Message successfully published to exchange [messagequeue-exchange]!
The hostname and port details for each service can be obtained from "Service & Ingress" section in Kubernetes Engine.
In case of Rabbitmq, ingress can be created post which web-ui can be accessed with the same credentials as above.
Untar helm charts from srcharts repo which is added previously (before deployment of services)

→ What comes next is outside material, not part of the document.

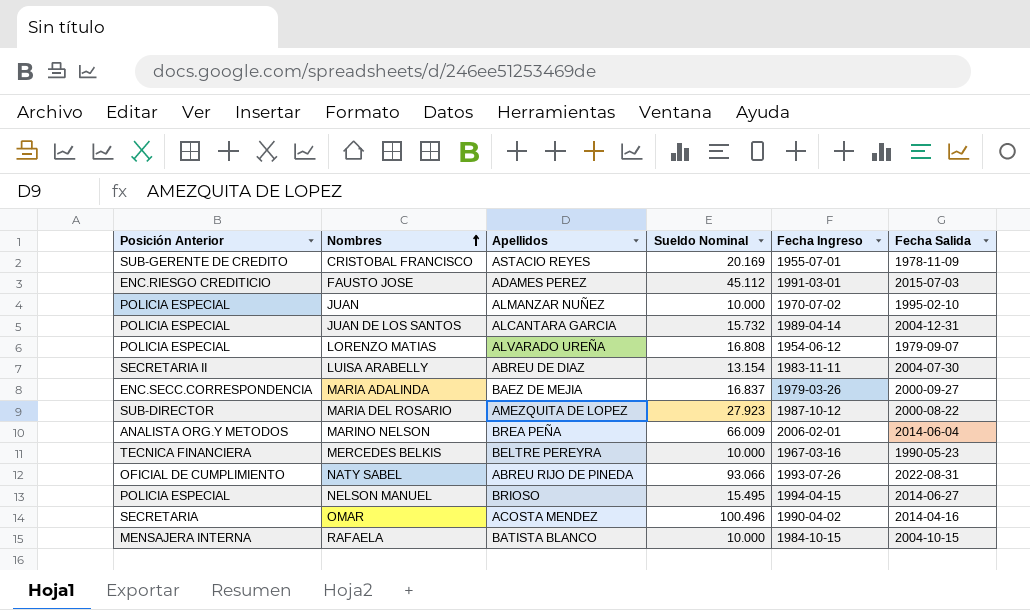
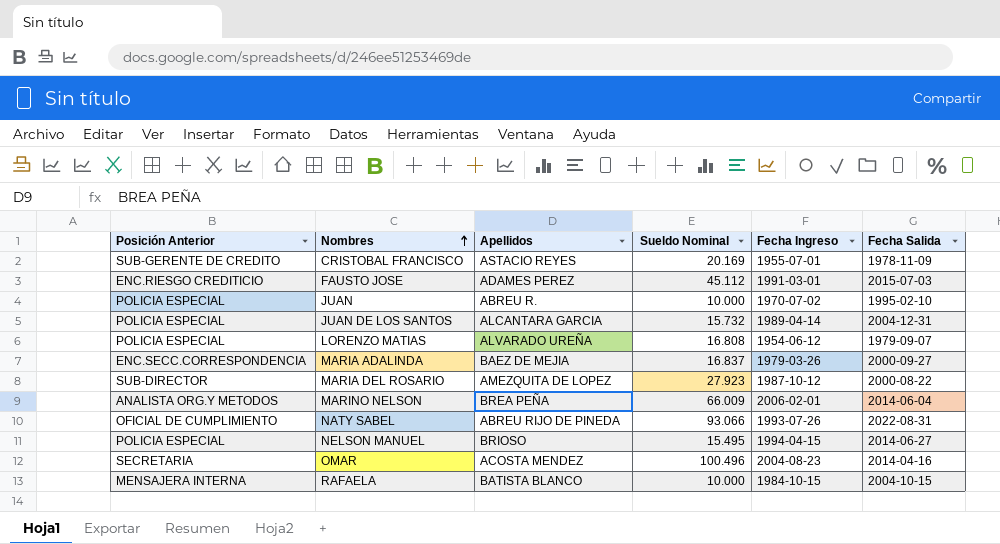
row LUISA ARABELLY: SECRETARIA II | ABREU DE DIAZ | 13.154 | 1983-11-11 | 2004-07-30 -> none
row MERCEDES BELKIS: TECNICA FINANCIERA | BELTRE PEREYRA | 10.000 | 1967-03-16 | 1990-05-23 -> none
JUAN | Apellidos: ALMANZAR NUÑEZ -> ABREU R.
OMAR | Fecha Ingreso: 1990-04-02 -> 2004-08-23

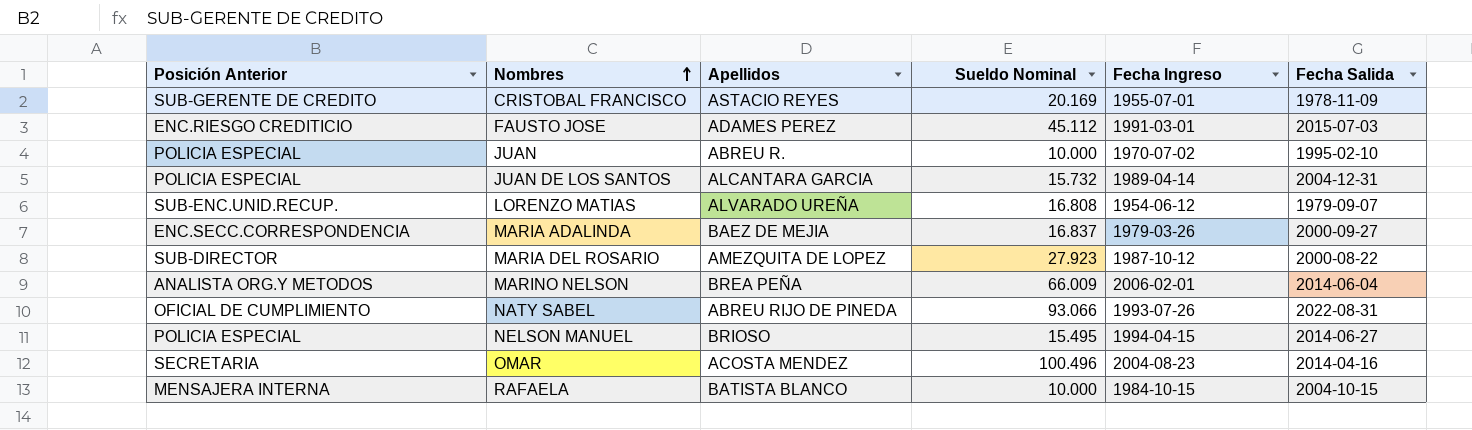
LORENZO MATIAS | Posición Anterior: POLICIA ESPECIAL -> SUB-ENC.UNID.RECUP.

helm pull srcharts/<chart-name> --untar
Update image and tag in values.yaml and before installing perform a dry run to inspect kubernetes descriptor yaml files for correctness
helm install --dry-run --debug <chart-name> -n <namespace> <chart-dir>
* chart-dir is the directory which is untarred previously and has Chart.yaml
* e.g. helm install --dry-run --debug inventory-service -n orderapp inventory-service/
After verifying the yaml content, the chart can be installed by running
helm install inventory-service -n orderapp inventory-service/
Refer to "Verify Status" section for further instructions.
Uninstall helm charts for the services in the reverse order of installation.